I meriti del lavoro di Morgan sono diversi e devono essere sottolineati: oltre ad avere, come già detto in più occasioni, solide basi teoriche ben descritte e contestualizzate, l'autore si premura di identificare in maniera chiara alcuni principi da applicare nella costruzione di una Learning Organization, dando quindi anche un taglio pratico alla propria trattazione, cosa per nulla scontata come abbiamo visto e come vedremo. Allo stesso tempo, però, i precetti di Morgan sembrano soffrire delle stesse problematiche già incontrate con Argyris e Schön: si caratterizzano per essere estremamente generali ed in ultima istanza la loro reale applicazione appare piuttosto difficoltosa proprio perché le modalità con le quali applicare i principi non vengono esaminate a fondo.
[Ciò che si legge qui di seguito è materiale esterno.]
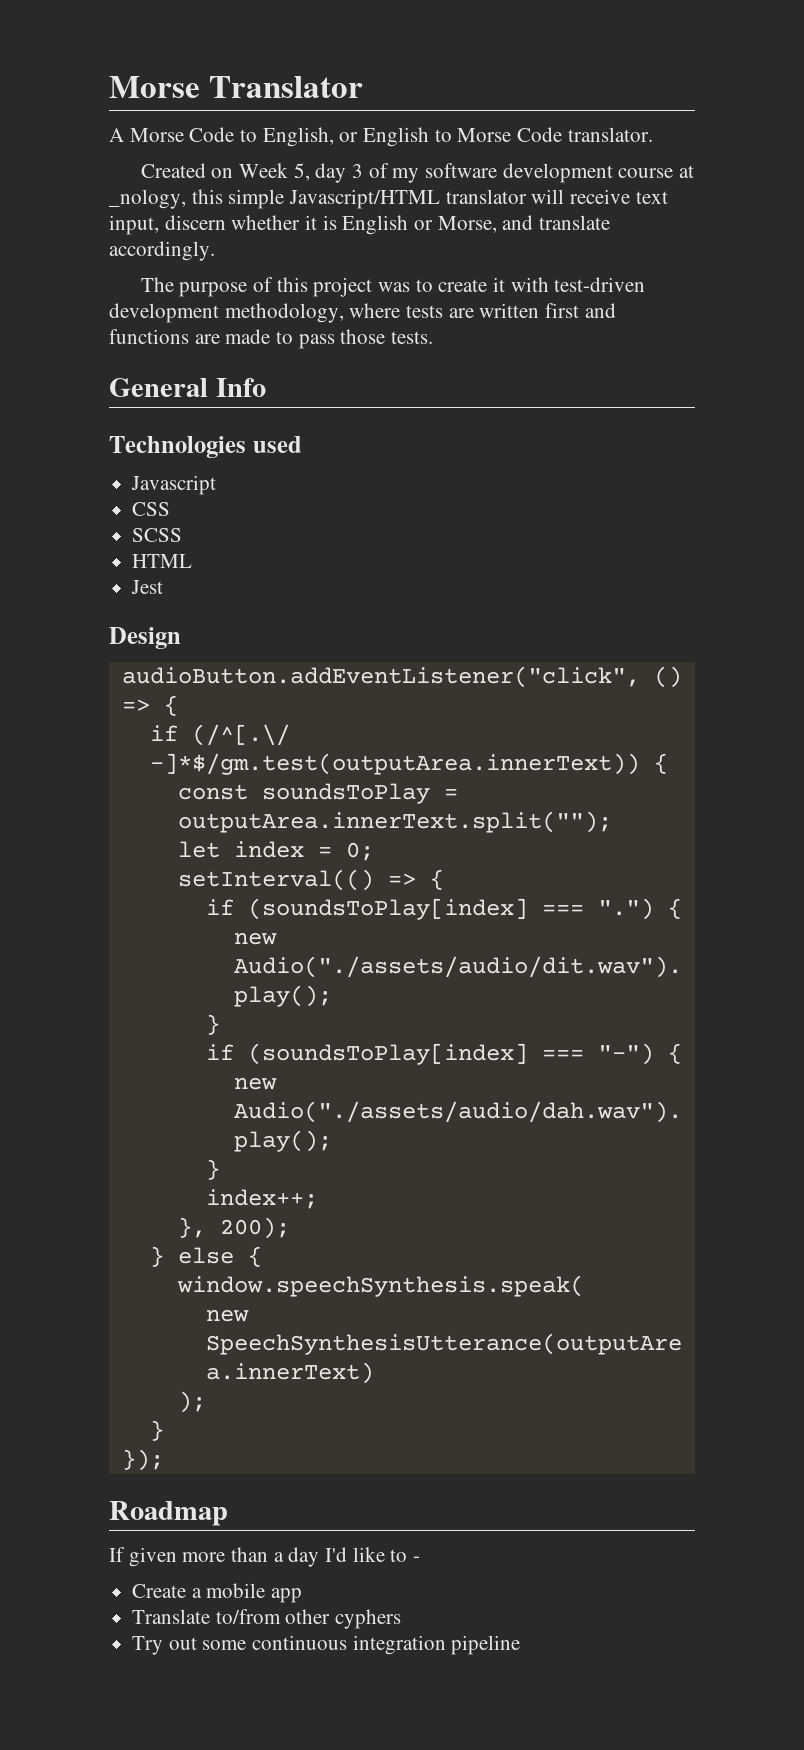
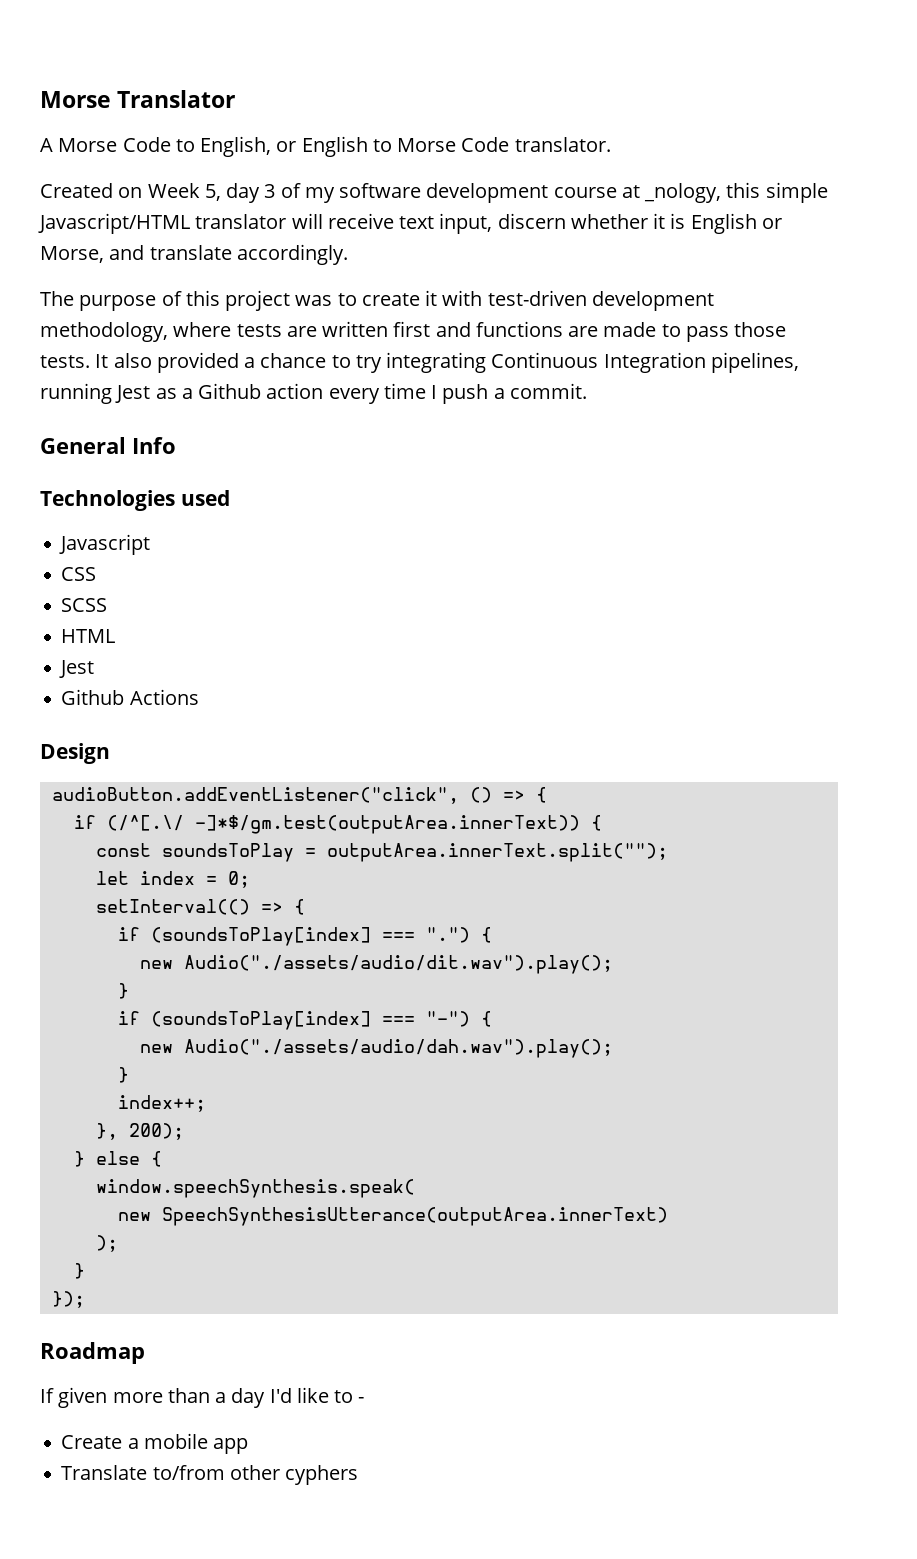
(434, 337) none -> [95,352,799,373] [40,383,587,404] It also provided a chance to try integrating Continuous Integration pipelines, running Jest as a Github action every time I push a commit.
(164, 587) none -> [61,689,199,705] // Github Actions
[132,1635,521,1655] // Try out some continuous integration pipeline -> (359, 1475) none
Come già ricordato in apertura di paragrafo, il lavoro di Peter Senge The Fifth Discipline: the Art and Practice of The Learning Organization rappresenta uno spartiacque nella letteratura sull'apprendimento organizzativo: è infatti grazie a tale libro che il concetto di Learning Organization cessa di essere un termine di nicchia, conosciuto solo da pochi addetti ai lavori particolarmente illuminati, e giunge a rappresentare uno dei più importanti paradigmi manageriali della nostra epoca. A partire dal 1990, anno di uscita del libro di Senge, le citazioni bibliografiche sulla Learning Organization aumentano esponenzialmente, e le riflessioni raggiungono nuovi livelli di complessità che ne sottolineano le potenzialità ma anche, come vedremo, i limiti.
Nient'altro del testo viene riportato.